A technical definition of an operating system seems to be fleeting, so I use a practical one: an operating system is whatever the publisher puts on the CD.  If they choose to incorporate a whole slew of features which I (personally) don't care about, I will call it feature creep.  If the software seems larger than reason dictates, I will call it software bloat.  These definitions may seem subjective, but they are what I care about as a consumer.

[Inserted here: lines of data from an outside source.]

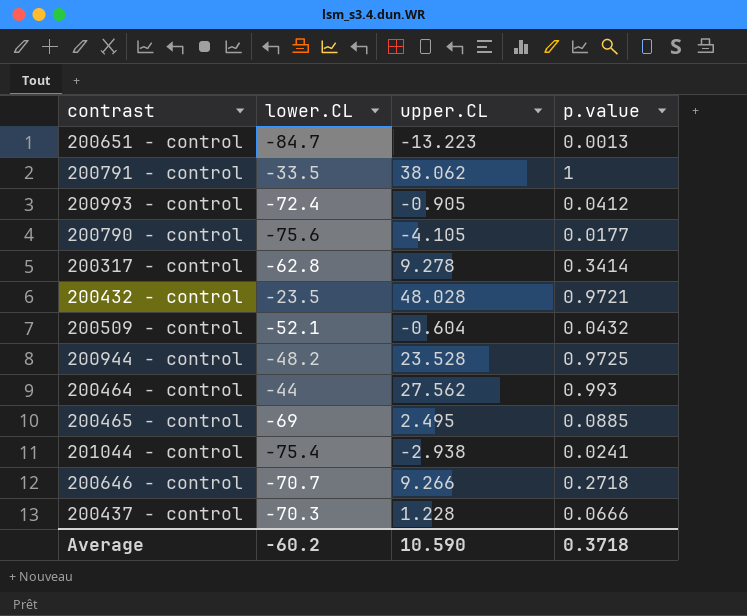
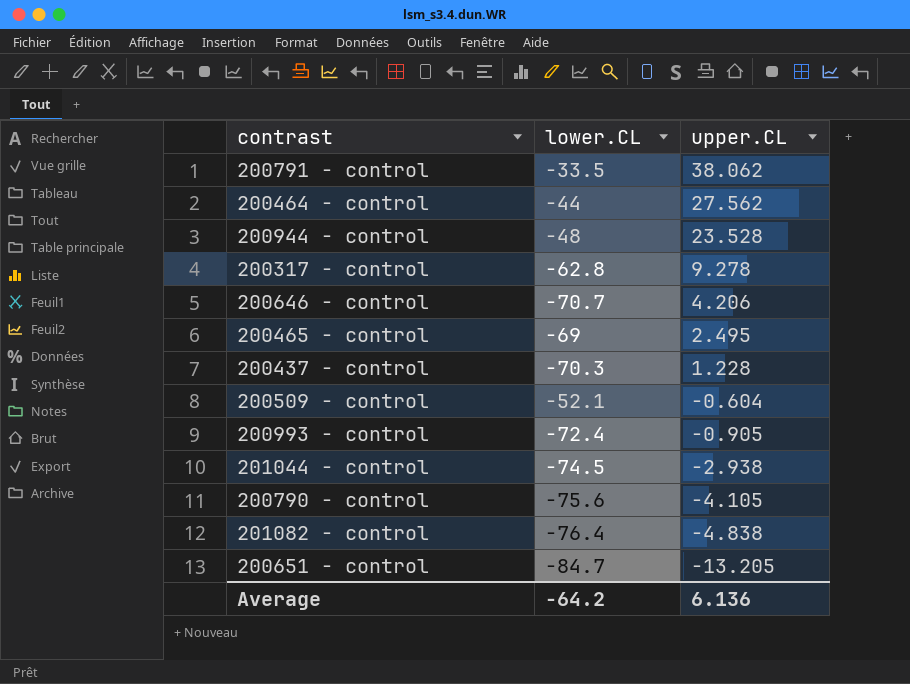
row order: none -> upper.CL descending
column p.value | position: 4 -> none
row 200432 - control: -23.5 | 48.028 | 0.9721 -> none
200944 - control | lower.CL: -48.2 -> -48
200646 - control | upper.CL: 9.266 -> 4.206
201044 - control | lower.CL: -75.4 -> -74.5
row 201082 - control: none -> -76.4 | -4.838
200651 - control | upper.CL: -13.223 -> -13.205
Average | lower.CL: -60.2 -> -64.2
Average | upper.CL: 10.590 -> 6.136

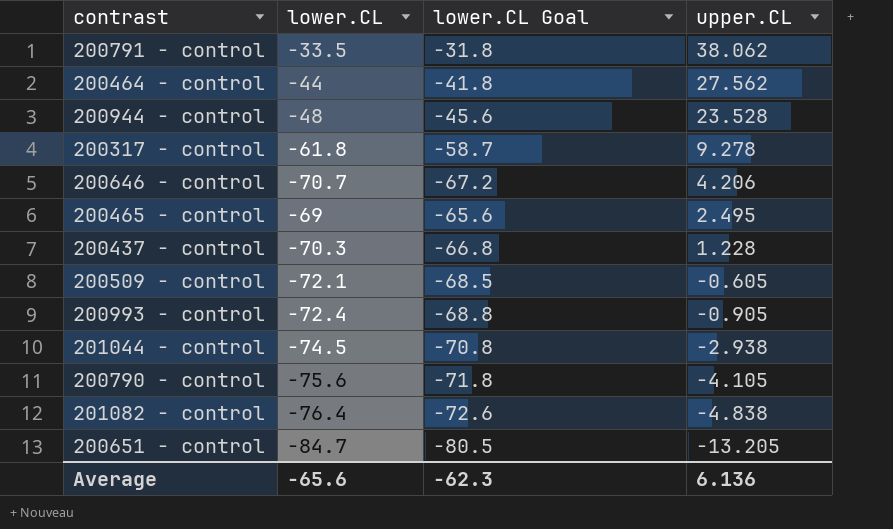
column lower.CL Goal | formula: none -> [lower.CL] * 0.95
200317 - control | lower.CL: -62.8 -> -61.8
200509 - control | lower.CL: -52.1 -> -72.1
200509 - control | upper.CL: -0.604 -> -0.605
Average | lower.CL: -64.2 -> -65.6

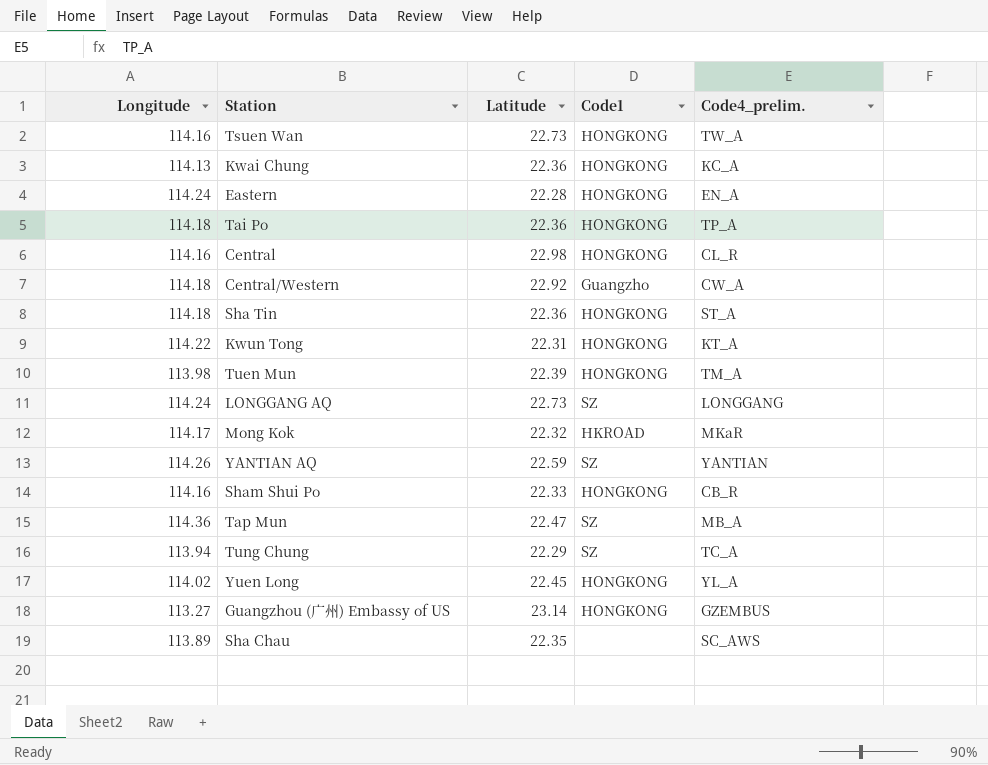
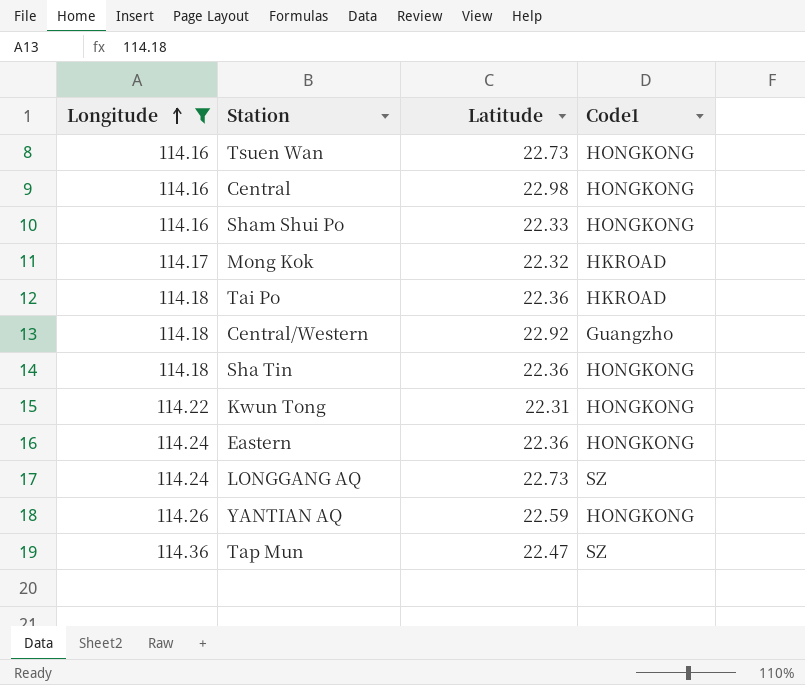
filter: none -> Longitude >= 114.16
row order: none -> Longitude ascending
column Code4_prelim. | position: 5 -> none
Tai Po | Code1: HONGKONG -> HKROAD
Eastern | Latitude: 22.28 -> 22.36
YANTIAN AQ | Code1: SZ -> HONGKONG

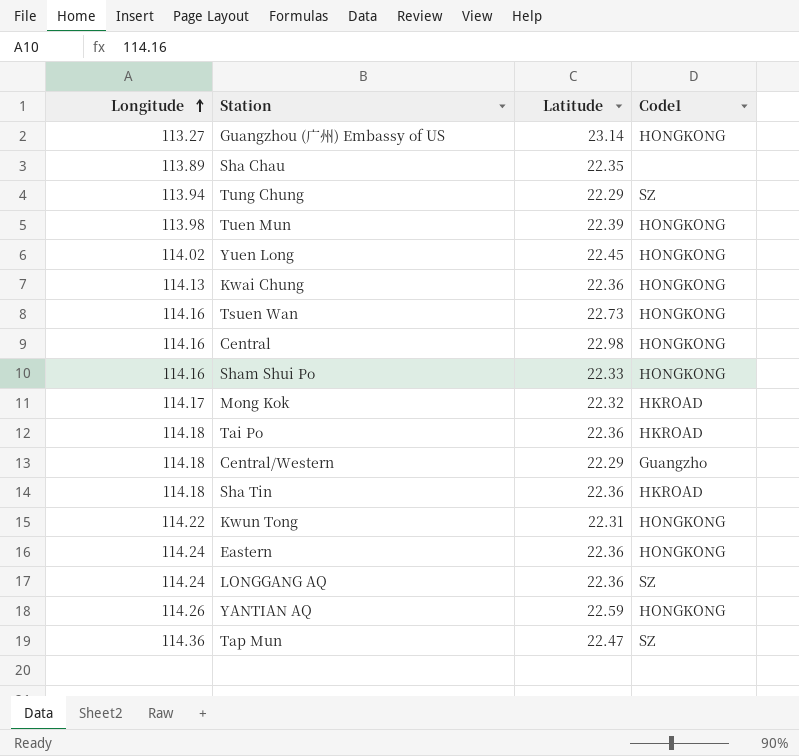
filter: Longitude >= 114.16 -> none
Central/Western | Latitude: 22.92 -> 22.29
Sha Tin | Code1: HONGKONG -> HKROAD
LONGGANG AQ | Latitude: 22.73 -> 22.36

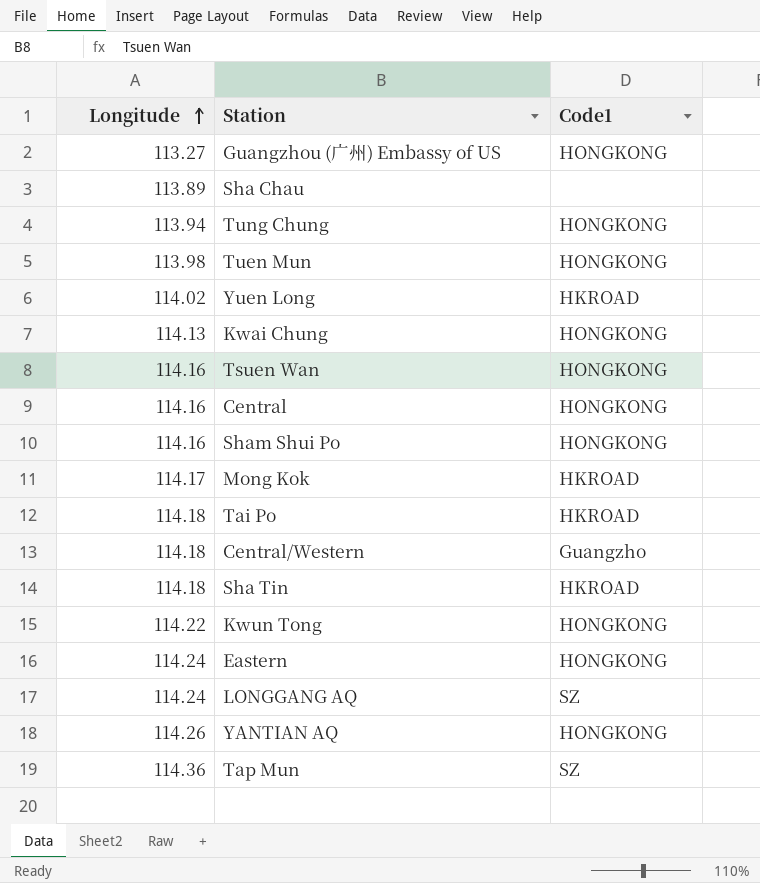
column Latitude | position: 3 -> none
Tung Chung | Code1: SZ -> HONGKONG
Yuen Long | Code1: HONGKONG -> HKROAD

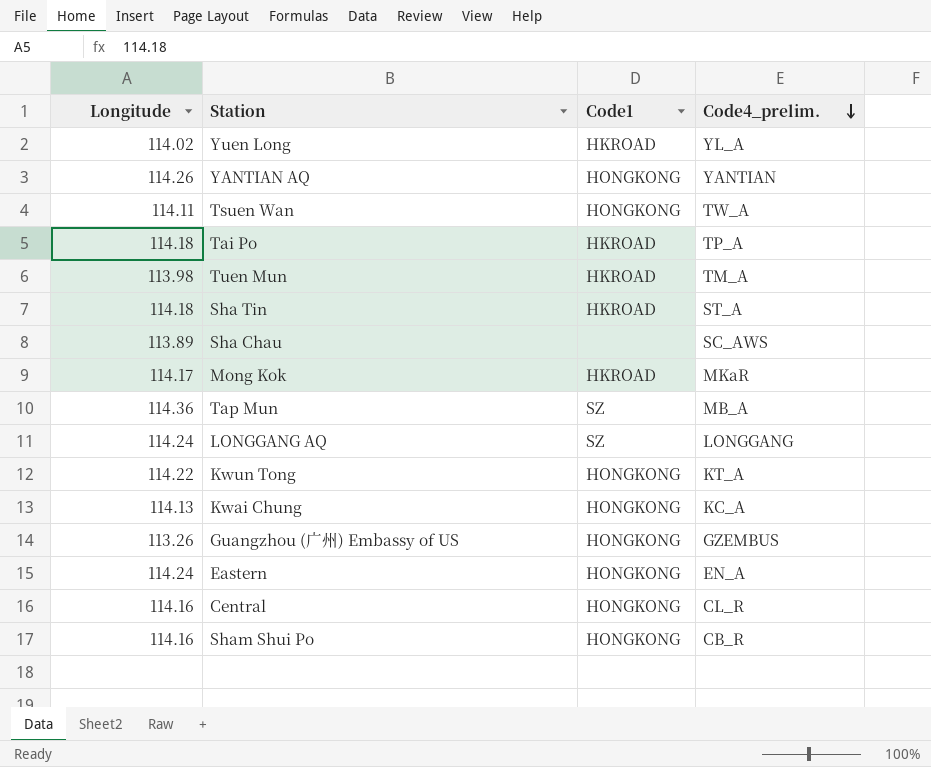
row order: Longitude ascending -> Code4_prelim. descending
column Code4_prelim. | position: none -> 4
row Tung Chung: 113.94 | HONGKONG -> none
row Central/Western: 114.18 | Guangzho -> none
Tsuen Wan | Longitude: 114.16 -> 114.11
Tuen Mun | Code1: HONGKONG -> HKROAD
Guangzhou (广州) Embassy of US | Longitude: 113.27 -> 113.26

To give you an example: QuickTime is installed by default on Macintosh systems.  In Mac OS X 10.1, the QuickTime framework (ie. the libraries) is about 5 MB.  That is sane and may even be reasonable (I don't know how many audio, image, and video codecs it provides).  Another component is the QuickTime Player, which is some 15 MB in size.  The player is pretty simple, and the hard work is being done by the libraries.  Why is it so big?  I poke around a bit and find that 88% of that is used for resources: icons and languages.  Now I like the appearance of Workbench 2.x and Mac OS 7.  Simple, yes.  Garish and busy, no.  Languages are another sticking point.  Yes, it is important for developers to make multilingual programs.  Yes, it is important for multilingual support to be available on the distribution media.  On the other hand, I only understand one language and I've rarely encountered situations where a given machine would need to support more than two or three languages.  So why were fifteen languages installed by default?  And the executable itself is still 1.6 MB.  Why is it so bloody large when the resources are stored somewhere else, and libraries are handling all of the encoding and decoding.  The logic for the program ought to be pretty simple: it involves setting up windows and allowing the user to select function.  Something like this would have taken 10's of kB in the past.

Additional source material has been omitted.